**About this task:** The line that holds "(80, 304) none -> [83,432,120,443] // Either" marks the start. Return it and each following line through the end of the data, unchanged.

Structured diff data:

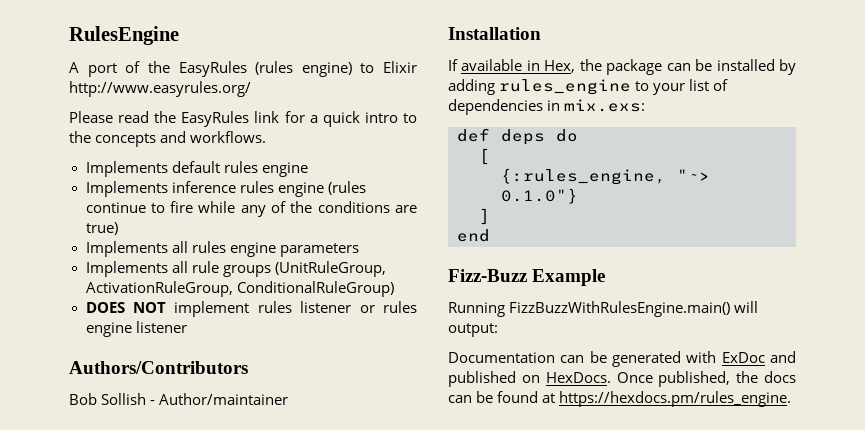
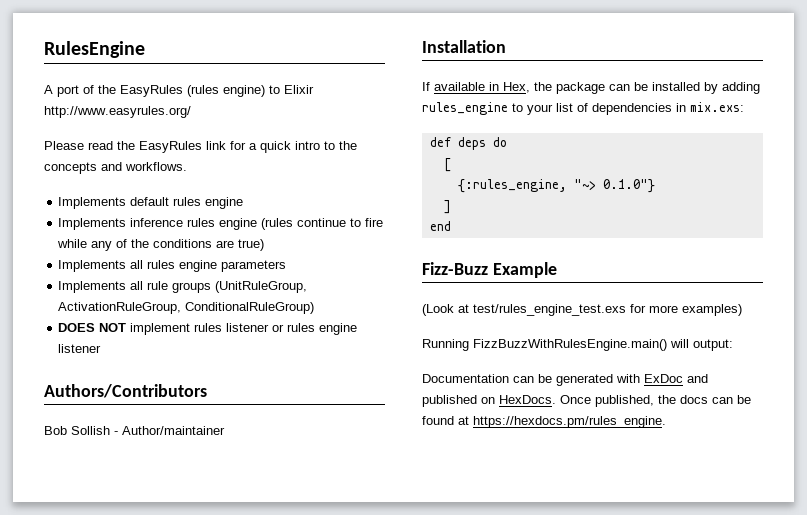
(606, 277) none -> [422,304,742,316] // (Look at test/rules_engine_test.exs for more examples)

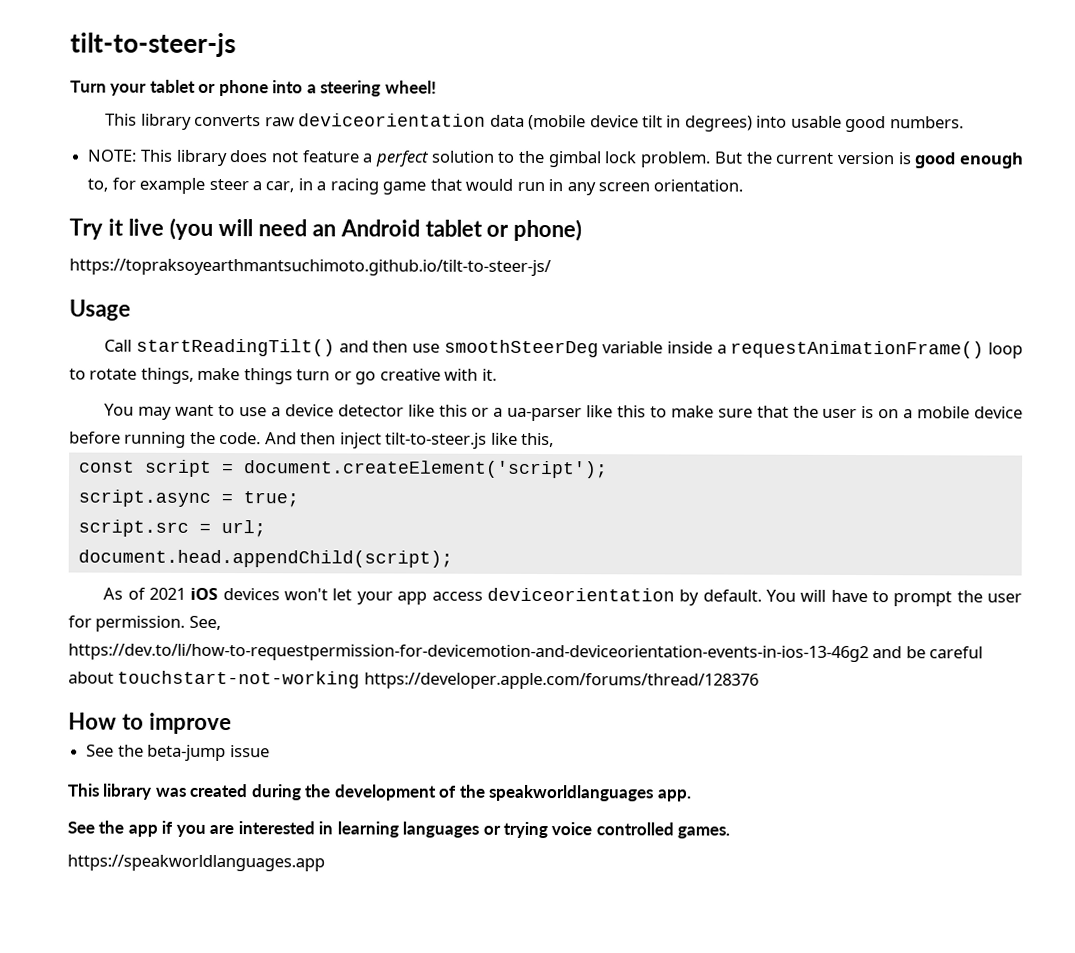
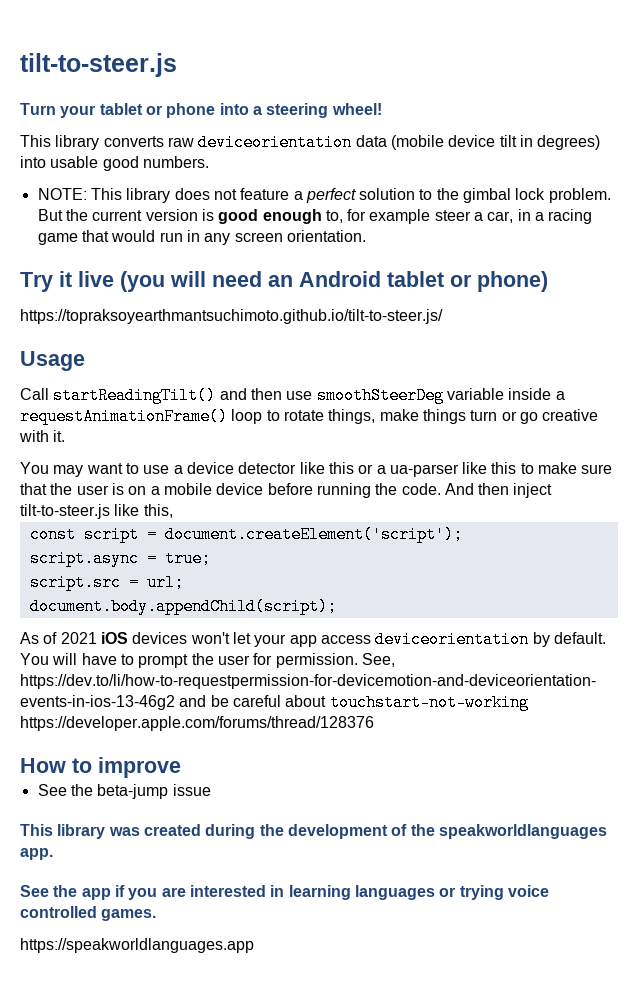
[70,32,236,58] tilt-to-steer-js -> [20,53,177,77] tilt-to-steer.js
[69,258,551,277] https://topraksoyearthmantsuchimoto.github.io/tilt-to-steer-js/ -> [20,309,443,324] https://topraksoyearthmantsuchimoto.github.io/tilt-to-steer.js/
[77,549,453,568] document.head.appendChild(script); -> [29,598,337,615] document.body.appendChild(script);

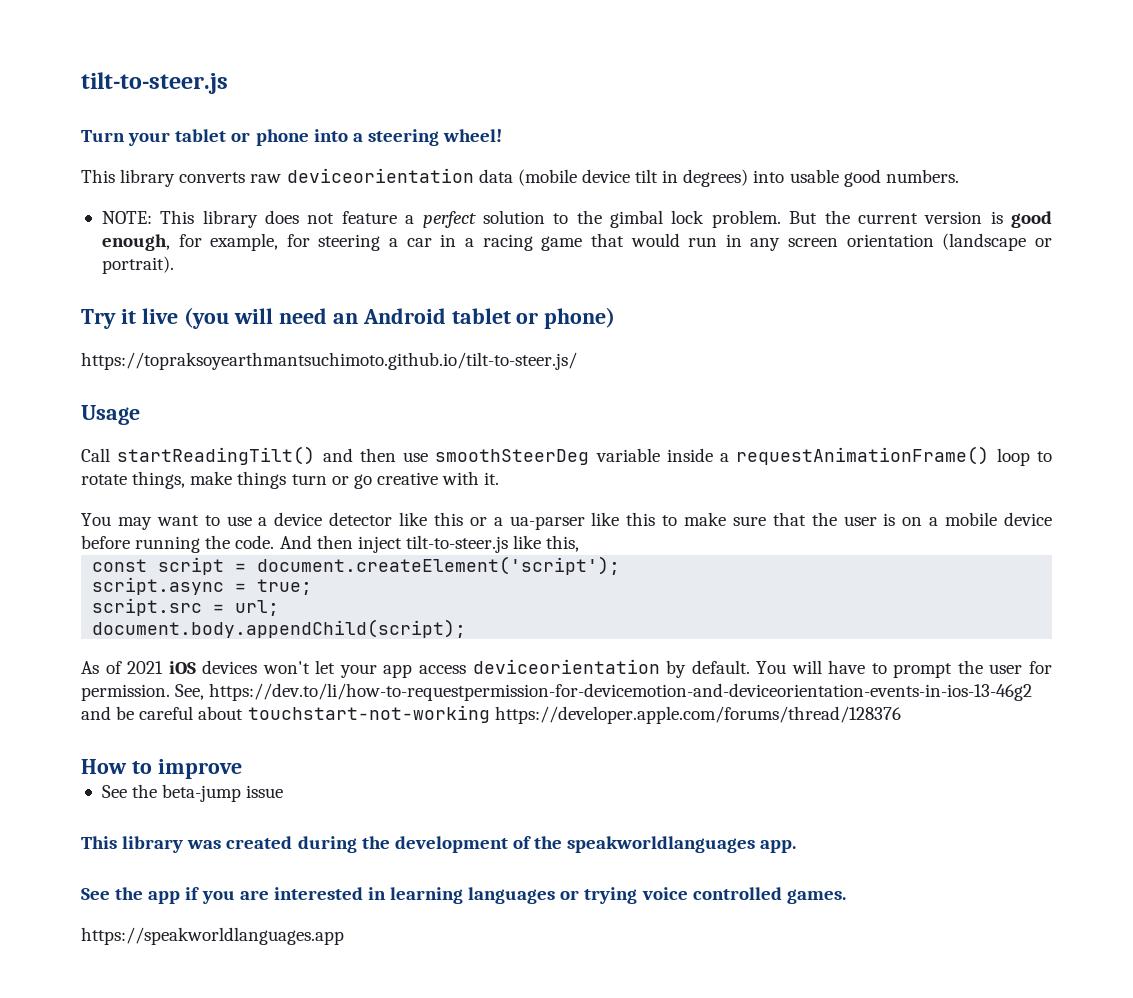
[262,209,514,224] enough to, for example steer a car, -> [101,233,432,251] enough, for example, for steering a car
[286,230,366,242] orientation. -> [846,233,1053,251] [101,256,174,274] orientation (landscape or portrait).

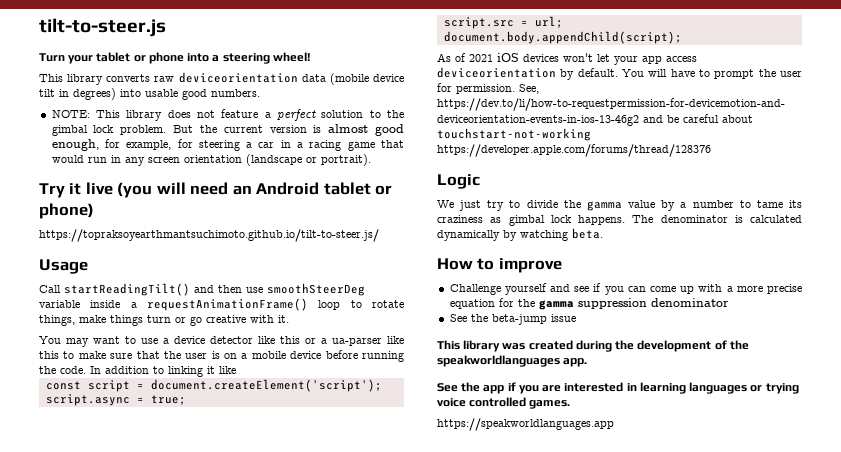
(1003, 217) none -> [328,124,369,133] almost
[279,535,580,553] And then inject tilt-to-steer.js like this, -> [90,366,236,377] In addition to linking it like
[81,759,242,779] How to improve -> [437,174,480,189] [437,200,802,211] [437,215,802,226] [437,228,603,241] [437,258,562,273] [449,283,802,295] [449,298,729,310] Logic // We just try to divide the gamma value by a number to tame its craziness as gimbal lock happens. The denominator is calculated dynamically by watching beta. // How to improve // Challenge yourself and see if you can come up with a more precise equation for the gamma suppression denominator

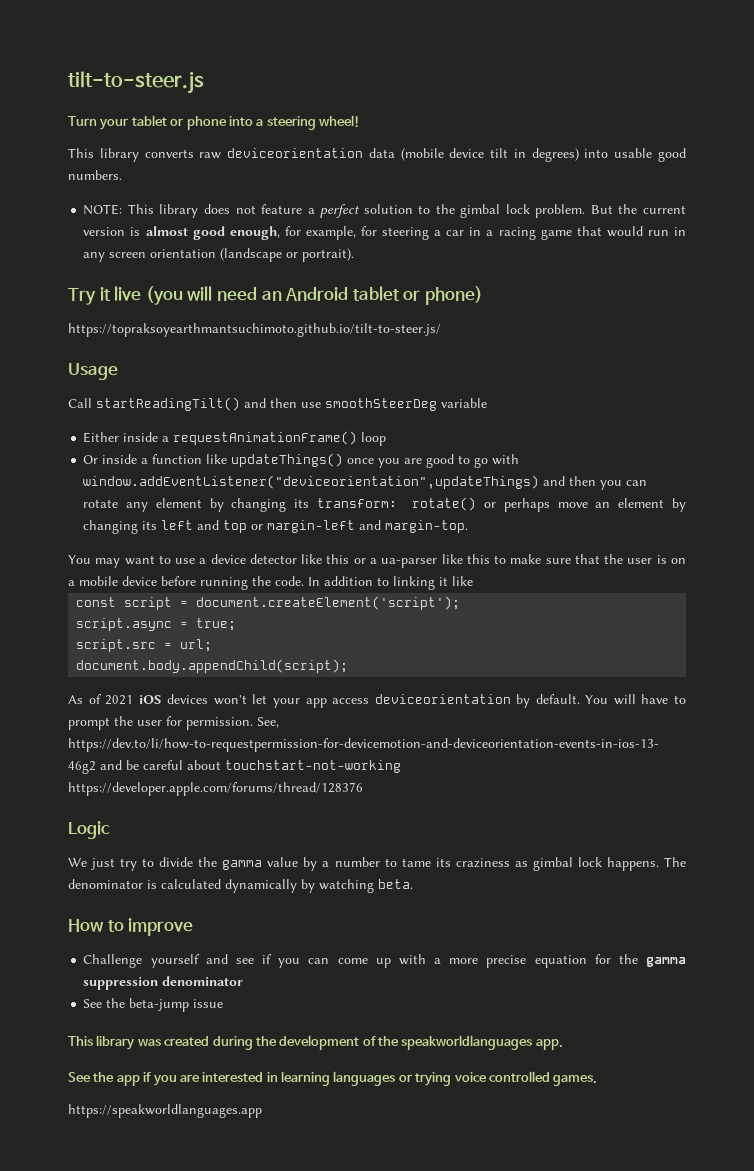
(80, 304) none -> [83,432,120,443] // Either
[350,300,404,308] [39,315,289,326] to rotate things, make things turn or go creative with it. -> [83,453,520,468] [83,475,648,490] [83,497,687,512] [83,520,469,534] // Or inside a function like updateThings() once you are good to go with window.addEventListener("deviceorientation",updateThings) and then you can rotate any element by changing its transform: rotate() or perhaps move an element by changing its left and top or margin-left and margin-top.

**Result of this task:**
(80, 304) none -> [83,432,120,443] // Either
[350,300,404,308] [39,315,289,326] to rotate things, make things turn or go creative with it. -> [83,453,520,468] [83,475,648,490] [83,497,687,512] [83,520,469,534] // Or inside a function like updateThings() once you are good to go with window.addEventListener("deviceorientation",updateThings) and then you can rotate any element by changing its transform: rotate() or perhaps move an element by changing its left and top or margin-left and margin-top.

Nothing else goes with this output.